“In the beginning God created….”
Those words from our Torah repeatedly came to mind as my wife and I visited the Galapagos Islands just days ago. There, I saw majesty like I have never experienced, causing me to question: “Who or what is behind the miracle that is life?”
To stand among hundreds of sea lions, and to swim with them, was an experience that evoked a great sense of awe.“How did they come to be?” To behold countless tortoises, some of them perhaps 150 years old, was to observe a form of life that is unique and mysterious, and leaves one questioning: “How did they come to be and what kind of awareness do they possess?” And the same questions arose as we observed sharks, birds known as Blue Footed Boobies, small lizards and large iguanas, and fish of magnificent colors and shapes.
Yes, the Galapagos islands are a kind-of paradise for an array of animals who know nothing of human imposition upon their lives. And for sure, the whole experience of seeing and learning of these species leaves one with more questions than answers. From what did they evolve? And how to embrace the notion that these animals date back many thousands, if not, millions of years?
Yes, we all wrestle with the question: “What is God, and what role does that God play in the emergence of life in all its forms?” For me, to experience these miracles of life, is to reinforce the belief that I have long held: That God is the “intelligent force” and the “cause” behind all of life, even as I do believe in evolution. But evolved from what, to what?

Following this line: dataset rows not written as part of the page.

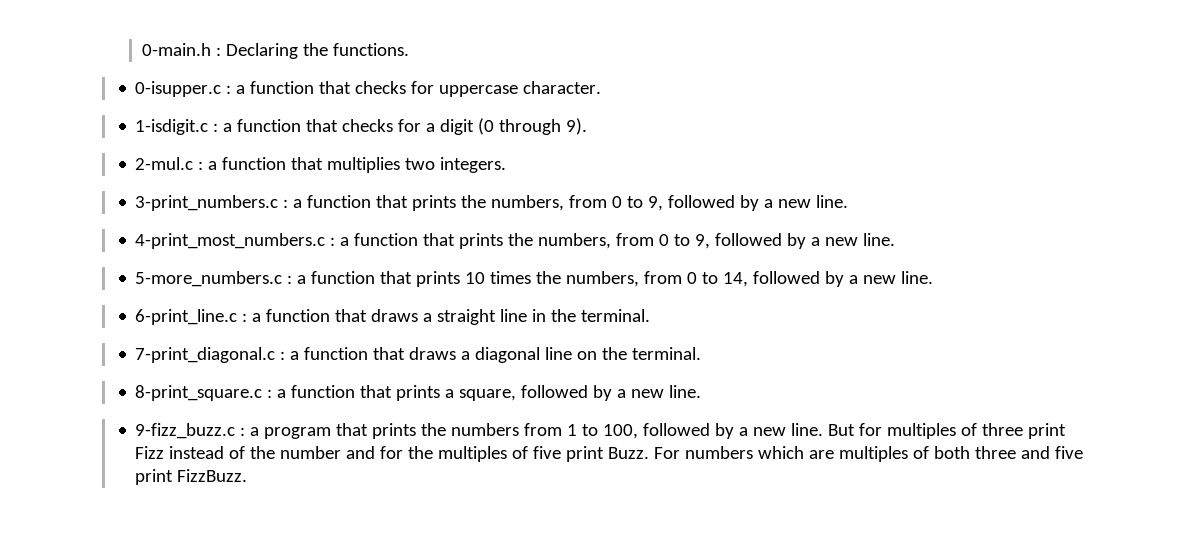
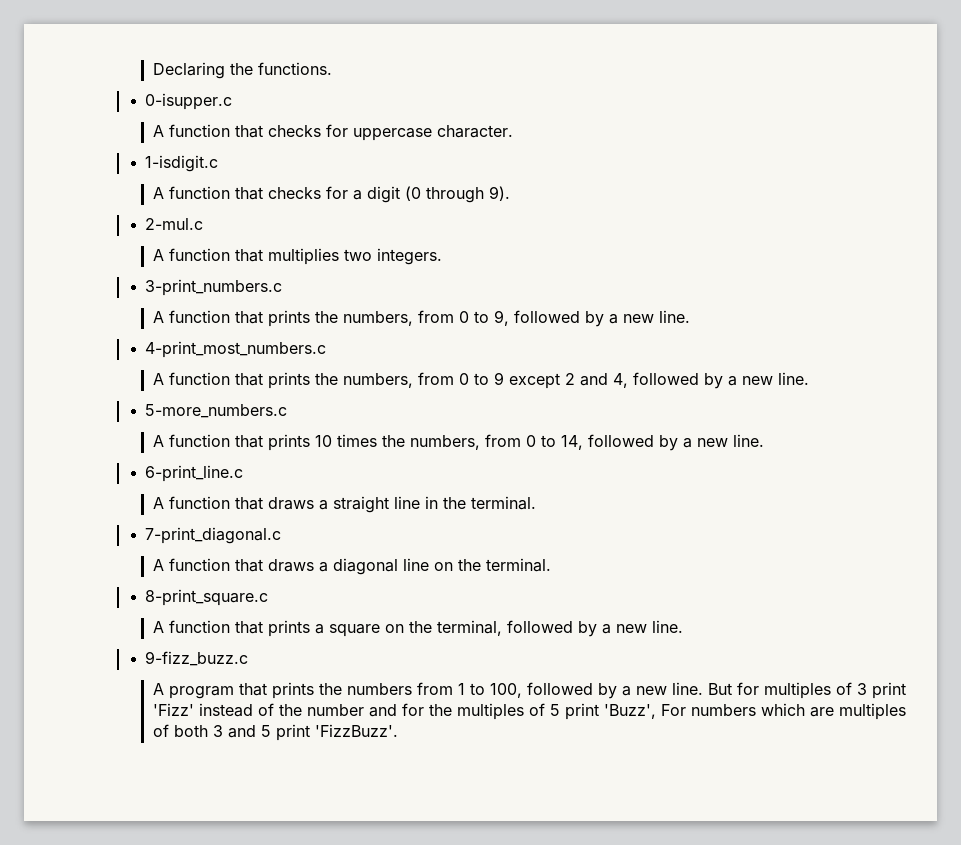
- 0-main.h : Declaring the functions.
+ Declaring the functions.
- 0-isupper.c : a function that checks for uppercase character.
+ 0-isupper.c
+ A function that checks for uppercase character.
- 1-isdigit.c : a function that checks for a digit (0 through 9).
+ 1-isdigit.c
+ A function that checks for a digit (0 through 9).
- 2-mul.c : a function that multiplies two integers.
+ 2-mul.c
+ A function that multiplies two integers.
- 3-print_numbers.c : a function that prints the numbers, from 0 to 9, followed by a new line.
+ 3-print_numbers.c
+ A function that prints the numbers, from 0 to 9, followed by a new line.
- 4-print_most_numbers.c : a function that prints the numbers, from 0 to 9, followed by a new line.
+ 4-print_most_numbers.c
+ A function that prints the numbers, from 0 to 9 except 2 and 4, followed by a new line.
- 5-more_numbers.c : a function that prints 10 times the numbers, from 0 to 14, followed by a new line.
+ 5-more_numbers.c
+ A function that prints 10 times the numbers, from 0 to 14, followed by a new line.
- 6-print_line.c : a function that draws a straight line in the terminal.
+ 6-print_line.c
+ A function that draws a straight line in the terminal.
- 7-print_diagonal.c : a function that draws a diagonal line on the terminal.
+ 7-print_diagonal.c
+ A function that draws a diagonal line on the terminal.
- 8-print_square.c : a function that prints a square, followed by a new line.
+ 8-print_square.c
+ A function that prints a square on the terminal, followed by a new line.
- 9-fizz_buzz.c : a program that prints the numbers from 1 to 100, followed by a new line.
+ 9-fizz_buzz.c
+ A program that prints the numbers from 1 to 100, followed by a new line.
- But for multiples of three print Fizz instead of the number and for the multiples of five print Buzz. For numbers which are multiples of both three and five print FizzBuzz.
+ But for multiples of 3 print 'Fizz' instead of the number and for the multiples of 5 print 'Buzz', For numbers which are multiples of both 3 and 5 print 'FizzBuzz'.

The great sage, Rabbi Abraham Heschel expressed it this way: “Wonder or radical amazement is a prerequisite for an authentic awareness of that which is….Awe is an act of insight into a meaning greater than ourselves. The beginning of awe is wonder, and the beginning of wisdom is awe. Awe is a way of being in rapport with the mystery of all reality.”  
As these animals live peacefully with each other, I wish you a Sabbath of peace and spiritual tranquility. And yes, do try to visit the Galapagos. It’s a place where you can find your own soul.